Następne kroki będziemy już stawiać na amerykańskiej ziemi. Jakoś trzeba przetrwać ten czas, rozmawiamy, żartujemy, jest czas na sen, czytanie i oglądanie. Każdy ma do dyspozycji monitor, do wyboru filmy, muzyka, sport. Chyba wszyscy obejrzeliśmy godzinny niemal reportaż o drodze Cavs do pierwszego mistrzowskiego tytułu. Typowa amerykańska świetnie zrobiona produkcja. Nie brakowało patosu, ale przyjemnie się to oglądało. Na koniec pozostało śledzenie trasy przelotu, odejmowanie mil pozostałych do lądowania. Cel coraz bliżej. Co ciekawe, cały czas lecimy w dzień. To naprawdę niesamowite oglądać wizualizację lotu.

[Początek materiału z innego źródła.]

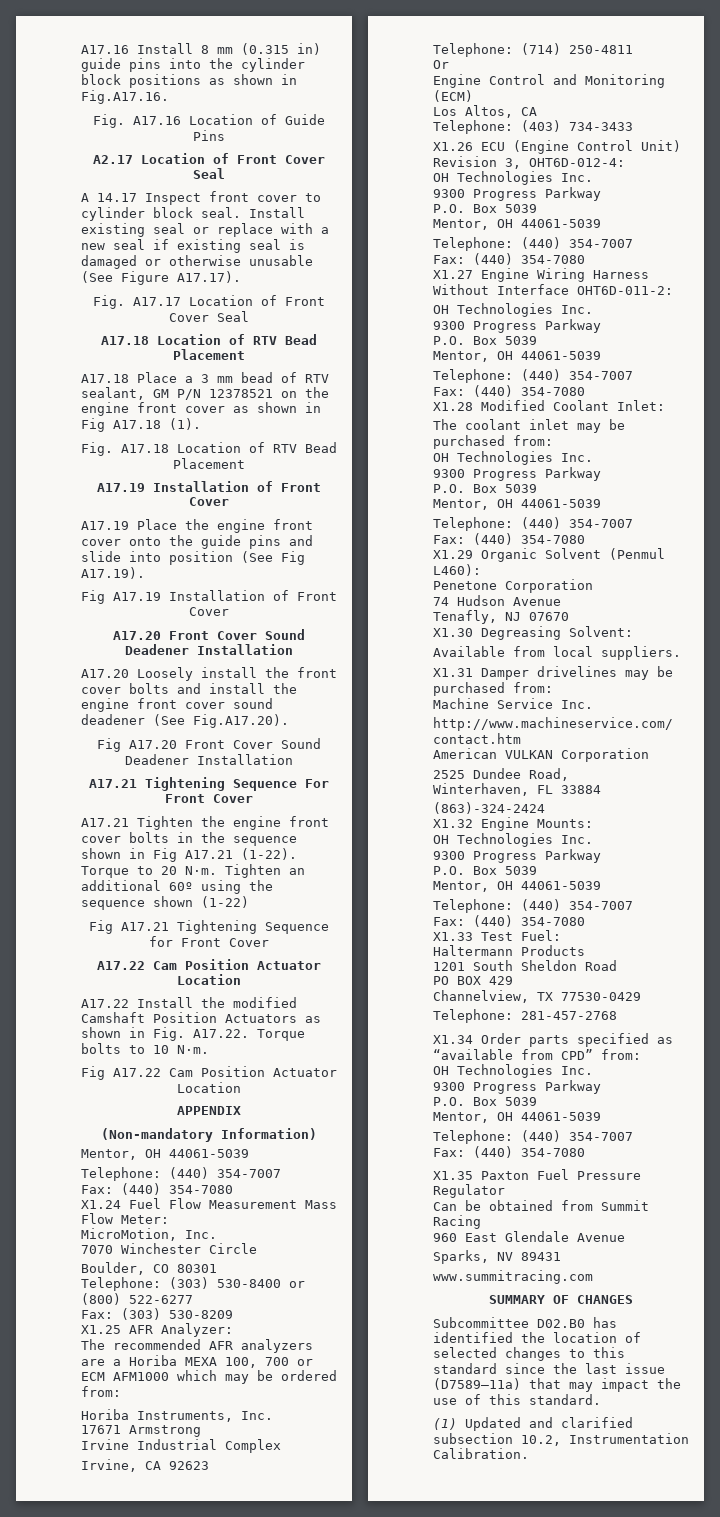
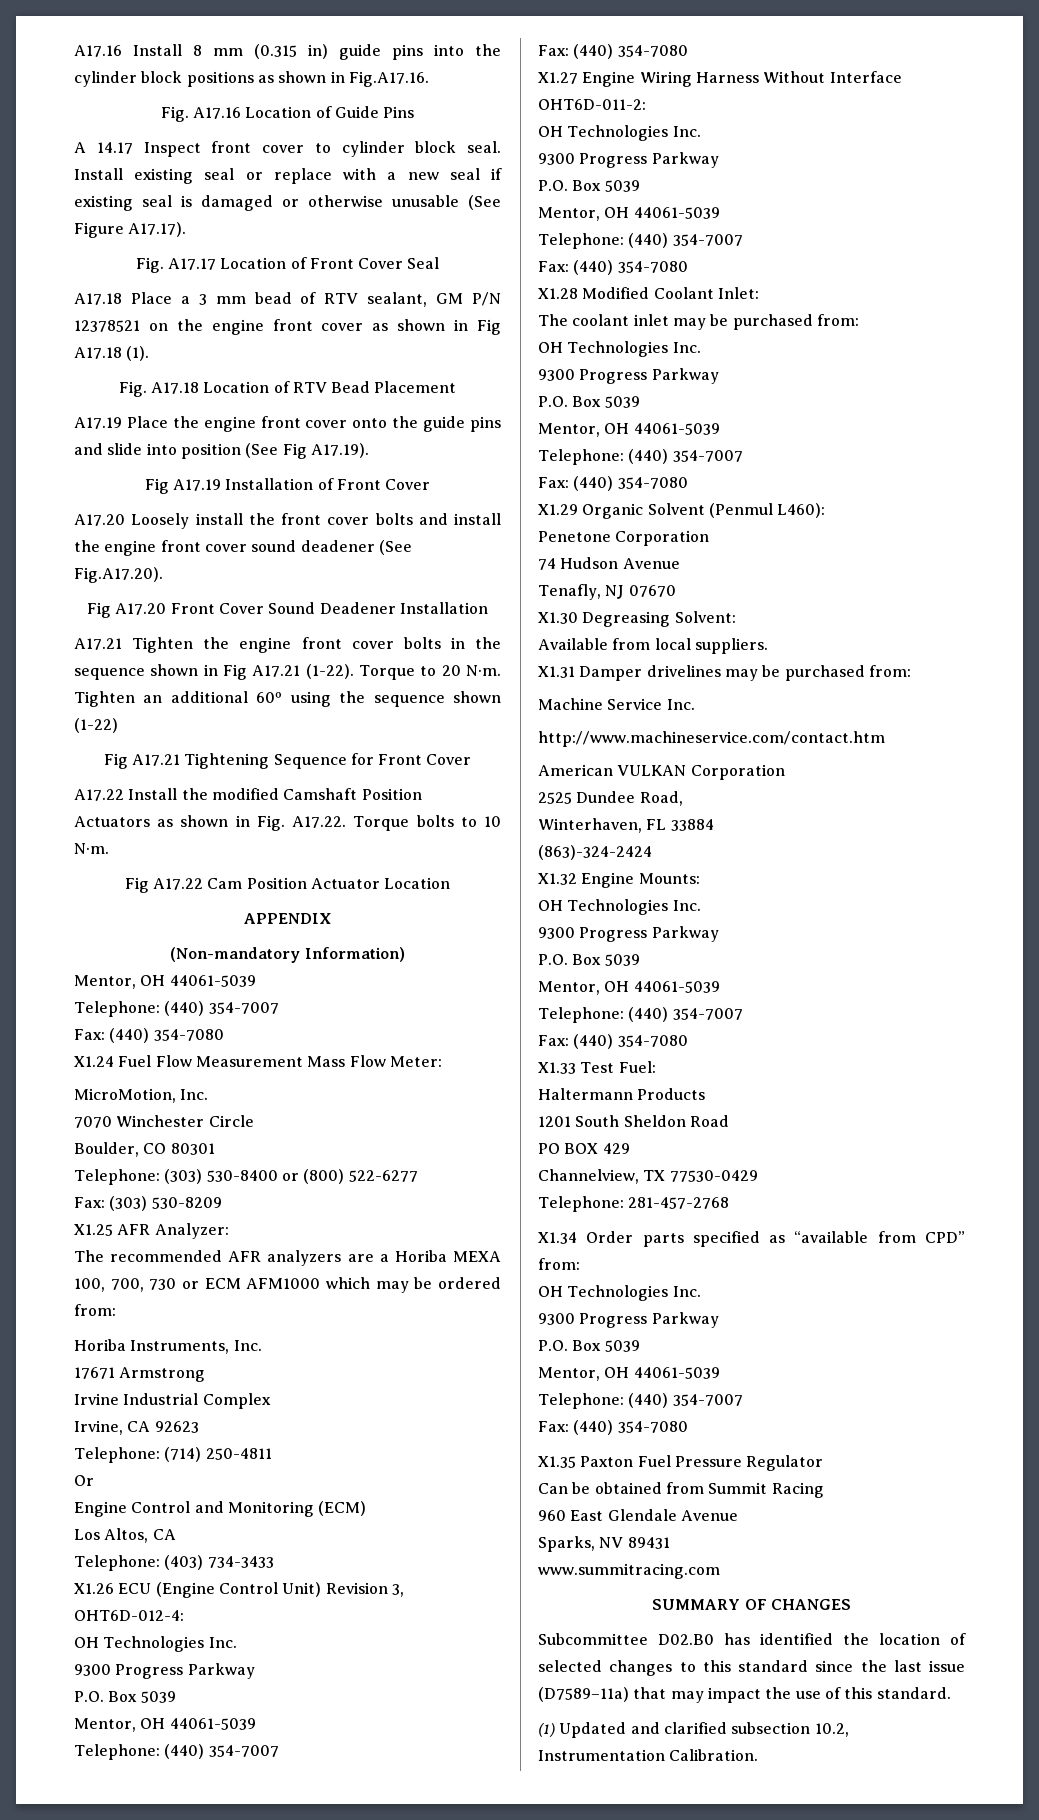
- A2.17 Location of Front Cover Seal
  Fig. A17.17 Location of Front Cover Seal
- A17.18 Location of RTV Bead Placement
  Fig. A17.18 Location of RTV Bead Placement
- A17.19 Installation of Front Cover
  Fig A17.19 Installation of Front Cover
- A17.20 Front Cover Sound Deadener Installation
- A17.21 Tightening Sequence For Front Cover
  Fig A17.21 Tightening Sequence for Front Cover
- A17.22 Cam Position Actuator Location
- The recommended AFR analyzers are a Horiba MEXA 100, 700 or ECM AFM1000 which may be ordered from:
+ The recommended AFR analyzers are a Horiba MEXA 100, 700, 730 or ECM AFM1000 which may be ordered from:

Cień nocy gonił nasz samolot, pozostawiając przebytą trasę w mroku. Wreszcie koniec, lądujemy. Jest 18:20, choć nieprzestawione zegarki wskazują jeszcze czas polski – 3:20.
Za chwilę zaczną się pierwsze emocje. Wiza w paszporcie tak naprawdę nie daje uprawnienia wjazdu do USA, tego raju przez dziesięciolecia wymarzonego dla emigrantów zarobkowych. To, co wklejają w konsulatach do paszportu właściwie jest promesą wizy uprawniającą do wejścia na pokład samolotu. Reszta, czyli wiza właściwa jest w rękach urzędnika imigracyjnego. Wpuści albo nie. Nigdy nie wiadomo co może mu się nie spodobać. Jakieś słowo, zła odpowiedź na pytanie, cokolwiek. Pamiętam swoją pierwszą próbę wjazdu i problemy z przejściem urzędnika, którego wręcz bawiła ta praca. Będzie jeszcze okazja o tym wspomnieć.

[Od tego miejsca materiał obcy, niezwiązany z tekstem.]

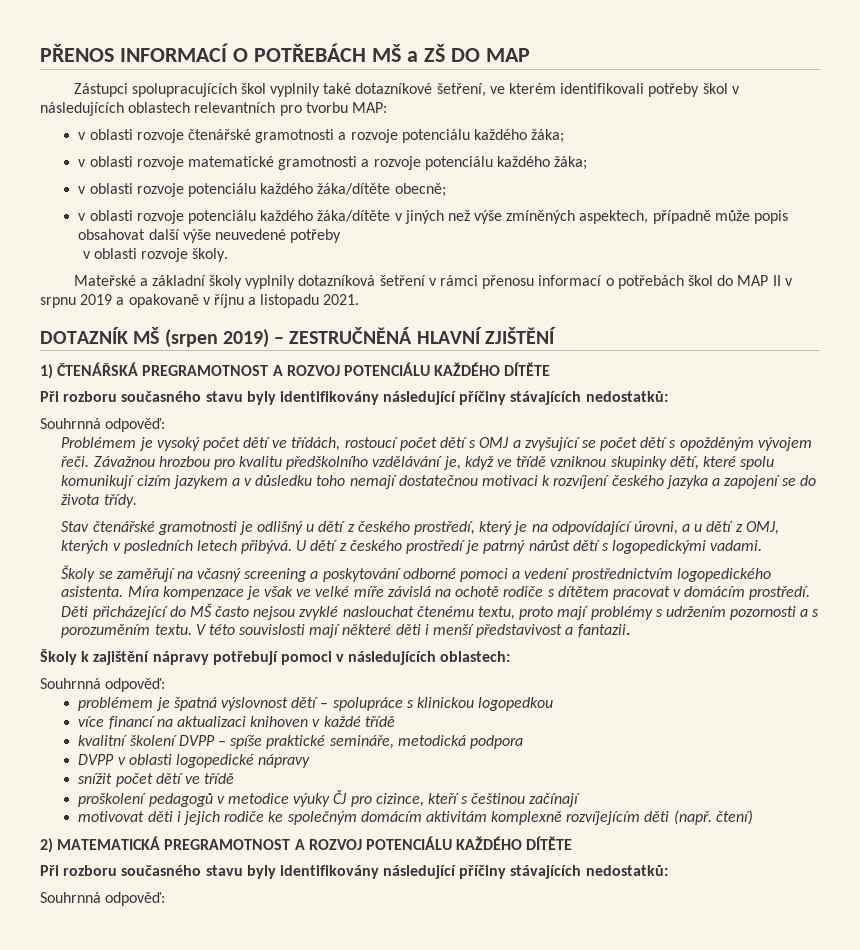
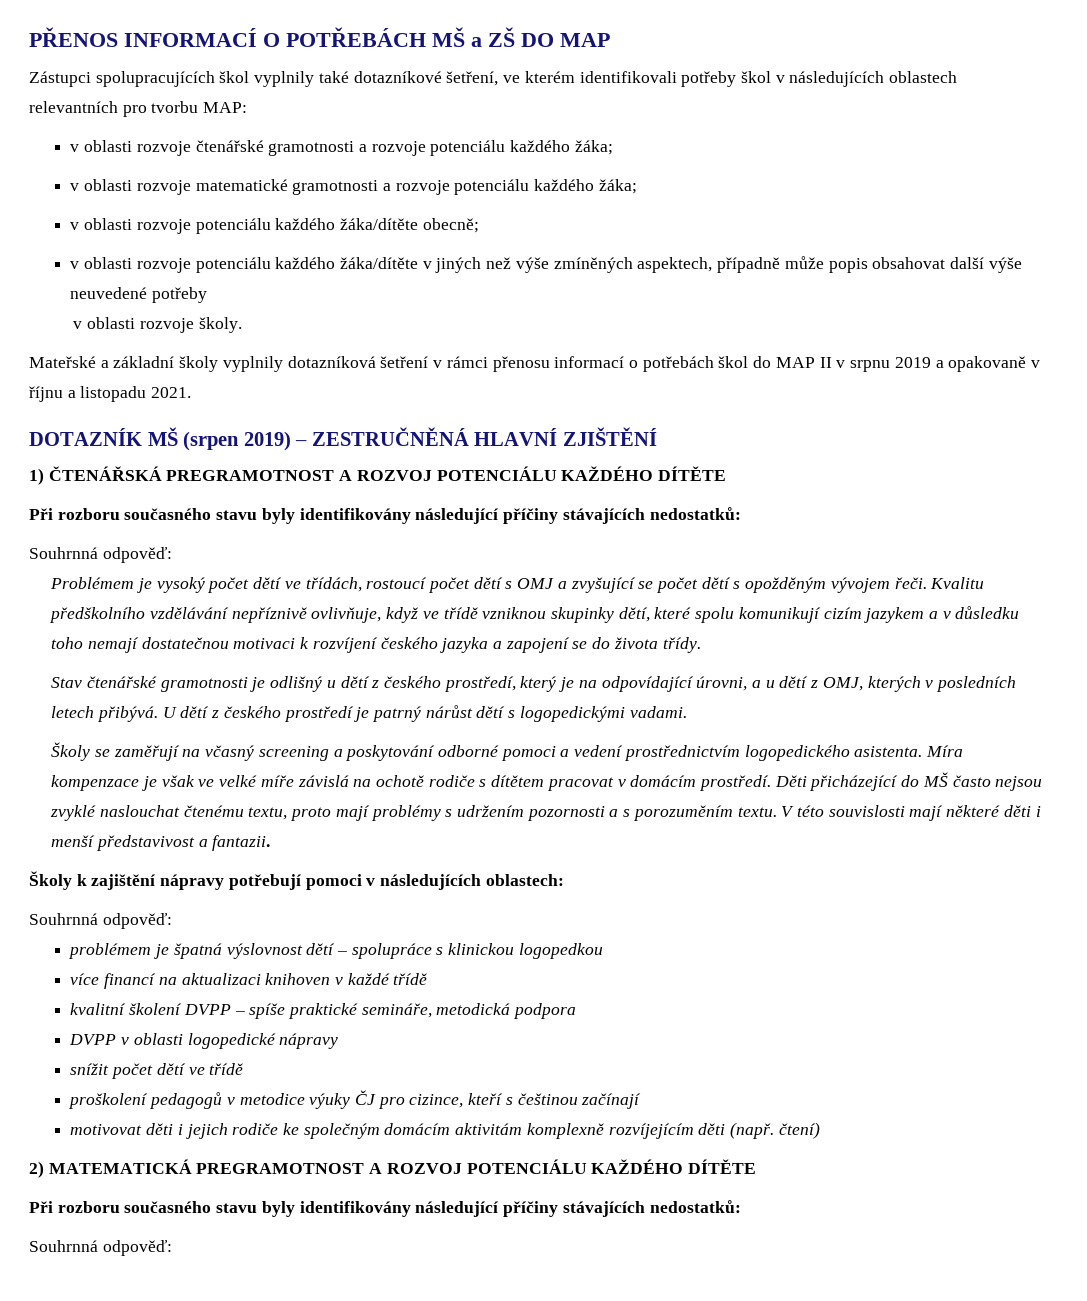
- Závažnou hrozbou pro kvalitu předškolního vzdělávání je, když ve třídě vzniknou skupinky dětí, které spolu komunikují cizím jazykem a v důsledku toho nemají dostatečnou motivaci k rozvíjení českého jazyka a zapojení se do života třídy.
+ Kvalitu předškolního vzdělávání nepříznivě ovlivňuje, když ve třídě vzniknou skupinky dětí, které spolu komunikují cizím jazykem a v důsledku toho nemají dostatečnou motivaci k rozvíjení českého jazyka a zapojení se do života třídy.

Tym razem nie powinienem mieć problemów, dwukrotnie wyjeżdżałem po krótkich pobytach. To kapitał, który procentuje, wróciłem przed upływem sześciu miesięcy, więc nie będę miał żadnych problemów z kolejnym wjazdem. Pozostali członkowie muszą się jeszcze denerwować. To znaczy się – musieliby, gdyby nie Sobol i jego genialny pomysł z koszulkami. Deklarujemy od razu podejście całej grupy, sympatyczna pani była pod wrażeniem organizacji naszej eskapady. Widok koszulek i ich treści okazał się decydujący. Żadnych wątpliwości, życzenia udanego pobytu. Będzie udany, zapewne także dzięki niej. Odbieramy bagaże, żaden nie zaginął i kierujemy się do wyjścia z lotniska. Właściwie to moglibyśmy iść za narastającym hałasem. To liczna rzesza kolorowych imigrantów z wrzaskiem protestuje przeciwko ograniczaniu wjazdu dla swoich rodaków. Szpaler krzyczących Latynosów, wymachuje transparentami o treści „Wszyscy jesteśmy imigrantami”. Strach przejść, bo stali dość wąsko. Jesteśmy w San Francisco!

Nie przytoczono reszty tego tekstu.